Directions for this task: Output every entry exactly as written, skipping any pictures.

::: Records supplied

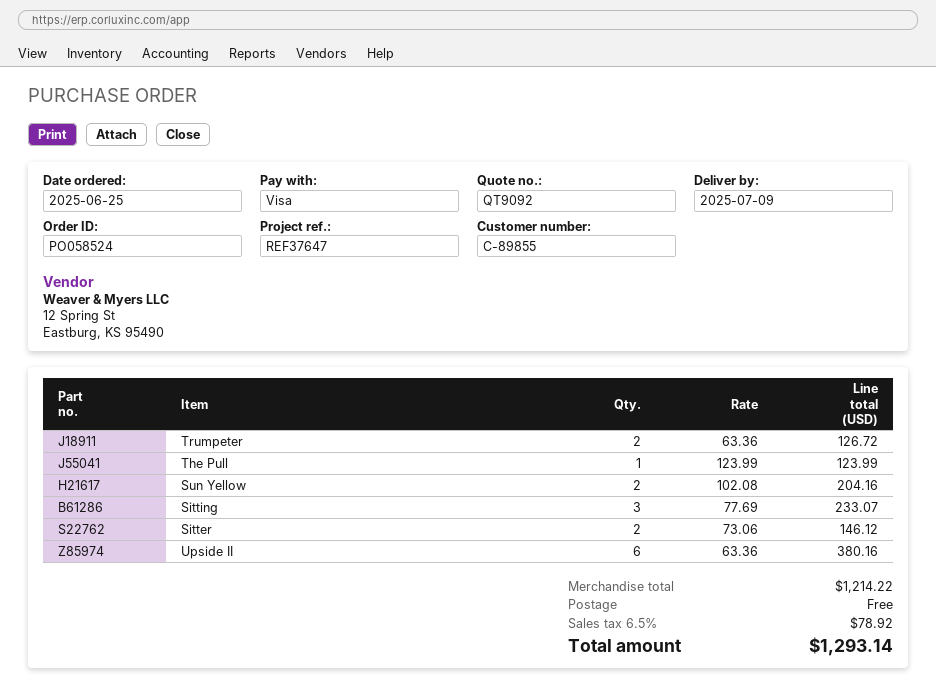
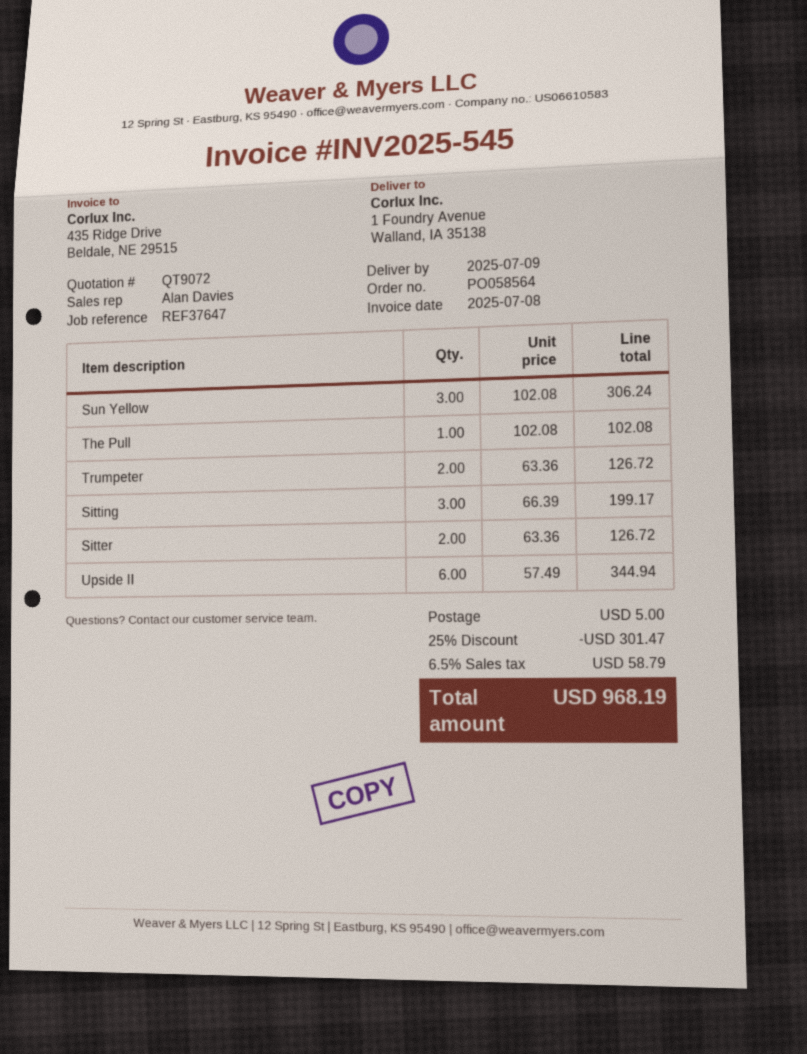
quote number: QT9092 -> QT9072
order number: PO058524 -> PO058564
The Pull: 1 x 123.99 = 123.99 -> 1 x 102.08 = 102.08
Sun Yellow: 2 x 102.08 = 204.16 -> 3 x 102.08 = 306.24
Sitting: 3 x 77.69 = 233.07 -> 3 x 66.39 = 199.17
Sitter: 2 x 73.06 = 146.12 -> 2 x 63.36 = 126.72
Upside II: 6 x 63.36 = 380.16 -> 6 x 57.49 = 344.94
discount: none -> 25% = 301.47
shipping: 0.00 -> 5.00
tax: 6.5% = 78.92 -> 6.5% = 58.79
total: 1293.14 -> 968.19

::::::

Answer section:
quote number: QT9092 -> QT9072
order number: PO058524 -> PO058564
The Pull: 1 x 123.99 = 123.99 -> 1 x 102.08 = 102.08
Sun Yellow: 2 x 102.08 = 204.16 -> 3 x 102.08 = 306.24
Sitting: 3 x 77.69 = 233.07 -> 3 x 66.39 = 199.17
Sitter: 2 x 73.06 = 146.12 -> 2 x 63.36 = 126.72
Upside II: 6 x 63.36 = 380.16 -> 6 x 57.49 = 344.94
discount: none -> 25% = 301.47
shipping: 0.00 -> 5.00
tax: 6.5% = 78.92 -> 6.5% = 58.79
total: 1293.14 -> 968.19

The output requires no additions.